Hi there,
We're having performance issues when encoding 1920x1080 @ 30 fps on a custom board using a iMX6Q with LPDDR2 POP memory. The LPDDR2 memory is clocked at 396 MHz. The VPU is running at 270 MHz.
The VPU is not able to keep up at this rate. Using a GStreamer pipeline to create a MP4 from the encoded data the limit seems to be below 24 fps at the moment.
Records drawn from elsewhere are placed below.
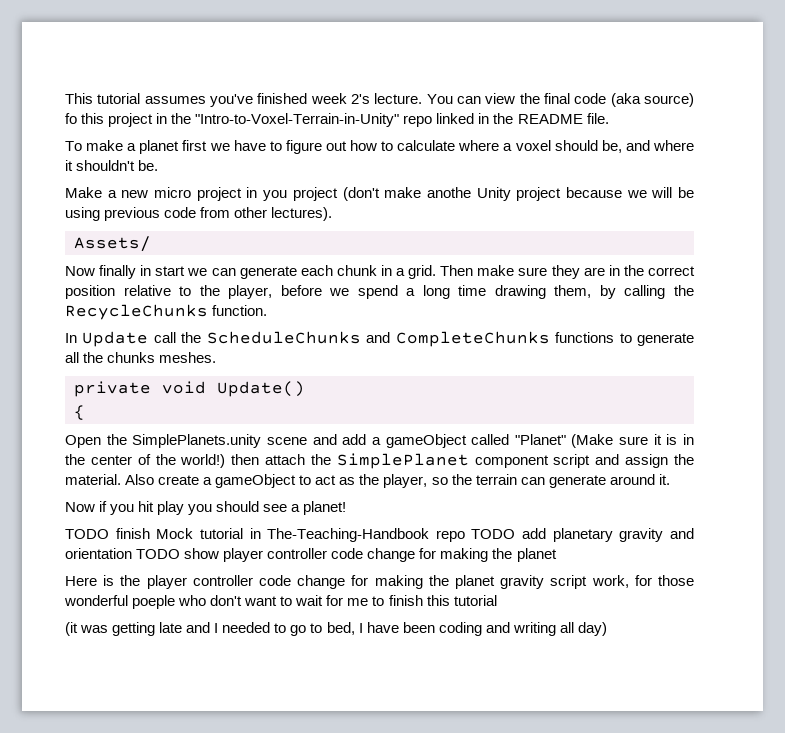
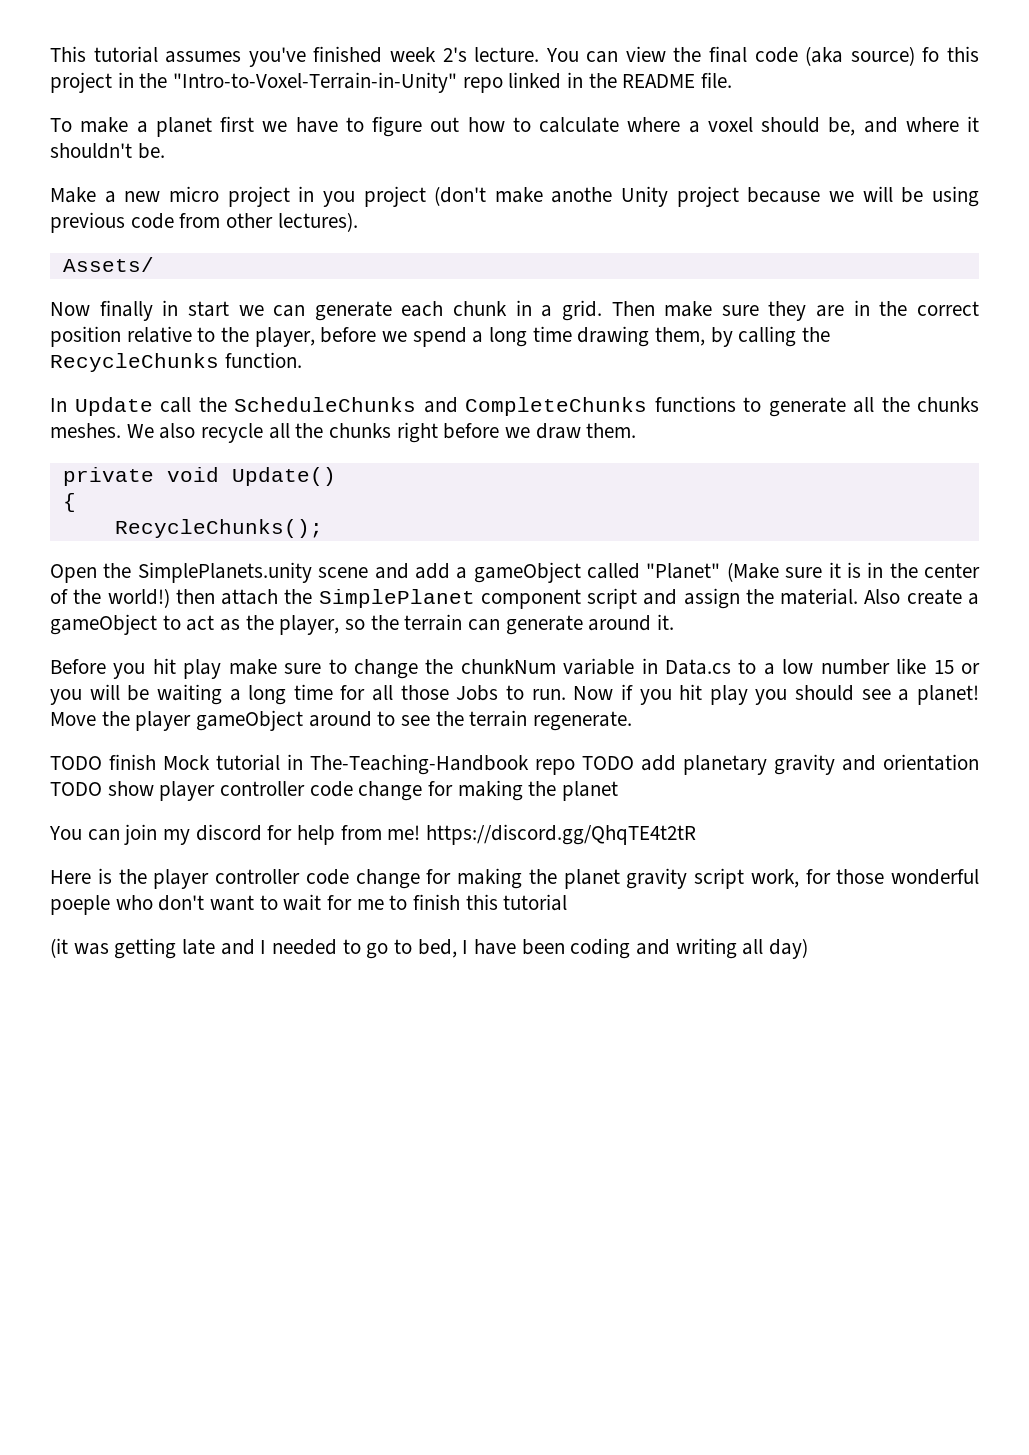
(217, 357) none -> [126,422,637,443] We also recycle all the chunks right before we draw them.
(85, 412) none -> [114,519,323,538] // RecycleChunks();
(670, 479) none -> [50,658,981,679] [50,684,566,705] Before you hit play make sure to change the chunkNum variable in Data.cs to a low number like 15 or you will be waiting a long time for all those Jobs to run.
(347, 508) none -> [50,710,633,731] Move the player gameObject around to see the terrain regenerate.
(557, 555) none -> [49,824,697,845] // You can join my discord for help from me! https://discord.gg/QhqTE4t2tR

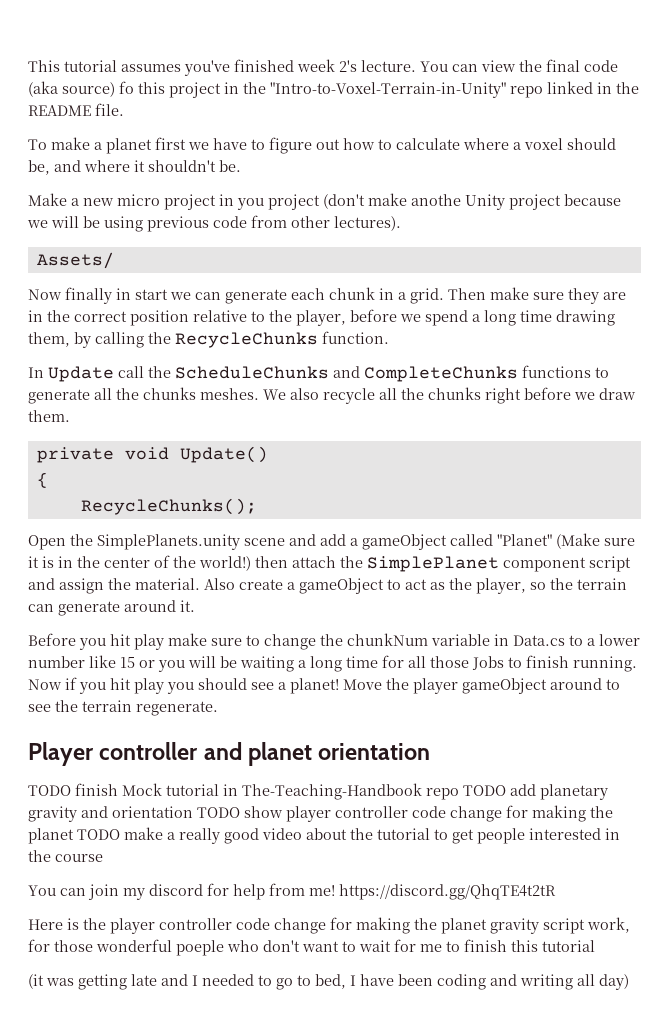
[782,659,814,674] low -> [599,634,640,646] lower
[531,689,566,700] run. -> [526,655,637,672] finish running.
(633, 721) none -> [28,742,431,766] // Player controller and planet orientation
(619, 791) none -> [77,827,620,844] [28,850,103,862] TODO make a really good video about the tutorial to get people interested in the course

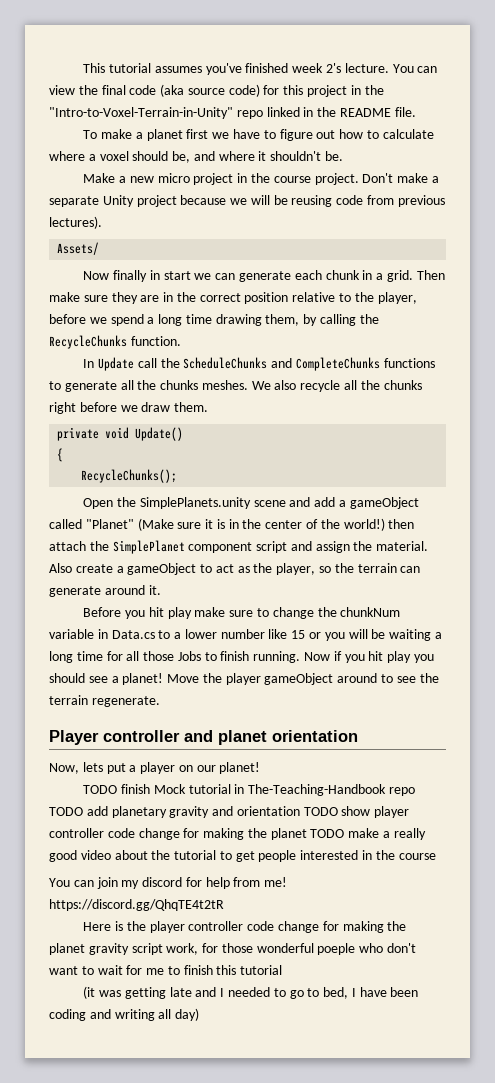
[62,81,134,97] source) fo -> [187,84,280,97] source code) for
[237,193,461,210] you project (don't make anothe -> [251,173,439,185] [49,196,99,207] the course project. Don't make a separate
[104,216,209,232] using previous -> [291,195,333,207] reusing
[291,216,330,228] other -> [397,195,445,207] previous
(431, 751) none -> [49,762,261,774] // Now, lets put a player on our planet!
Using the mxc_vpu_test program from the imx-test package I get the following result on our board (encoding 50 1920x1080 YUV frames):
./mxc_vpu_test.out -C config_enc
[INFO] VPU test program built on Mar 15 2016 13:55:16
[INFO] Product Info: i.MX6Q/D/S
[INFO] VPU firmware version: 3.1.1_r46070
[INFO] VPU library version: 5.4.32
[INFO] Format: STD_AVC
[INFO] AVC
[INFO] Input file "/tmp/foo.bin" opened.
[INFO] Output file "test.264" opened.
[INFO] Capture/Encode fps will be 30
[INFO] ringBufferEnable 0, chromaInterleave 0, mapType 0, linear2TiledEnable 0
[INFO] Finished encoding: 50 frames
[INFO] enc fps = 30.06
[INFO] total fps= 21.32
Trying exactly the same on a Nitrogen board the following result is obtained:
./mxc_vpu_test.out -C config_enc
[INFO] VPU test program built on Mar 2 2016 08:53:02
[INFO] Product Info: i.MX6Q/D/S
[INFO] VPU firmware version: 3.1.1_r46070
[INFO] VPU library version: 5.4.32
[INFO] Format: STD_AVC
[INFO] AVC
[INFO] Input file "/tmp/foo.bin" opened.
[INFO] Output file "test.264" opened.
[INFO] Capture/Encode fps will be 30
[INFO] ringBufferEnable 0, chromaInterleave 0, mapType 0, linear2TiledEnable 0
[INFO] Finished encoding: 50 frames
[INFO] enc fps = 39.27
[INFO] total fps= 26.89
The config_enc config file looks like this:
# Write your options here!
# Type of operation encode or decode; encode = 1, decode = 2
operation=1
# read input from file. Mandatory for decode. If not specified for encode
# then default is camera
input=/tmp/foo.bin
# write output to file. For decode, if not specified, then default is LCD
output=test.264
# format; 0 - MPEG4, 1 - H.263, 2 - H.264, 7 - MJPG
format=2
# chromaInterleave, 1 - CbCr is interleaved
chromaInterleave=
# rotation angle (0, 90, 180, 270). Do not specify anything if not needed.
rotation=
# count, number of frames to encode or decode
count=50
# deblocking . 1 - Enable deblock
deblock=
# dering . 1 - Enable dering
dering=
# mirroring (0, 1, 2 , 3)
mirror=
# width, display width for decoding or capture/yuv image width for encoding
width=1920
# height, display height for decoding or capture/yuv image width for encoding
height=1080
# bitrate. default is auto
bitrate=0
# gop size. default is 0
gop=15
# This option specifies the end of option list for one instance
# Each option list must be end with this option. This is mandatory.
end
Both boards are running a Yocto Jethro build with the same VPU firmware and library versions as can be seen above.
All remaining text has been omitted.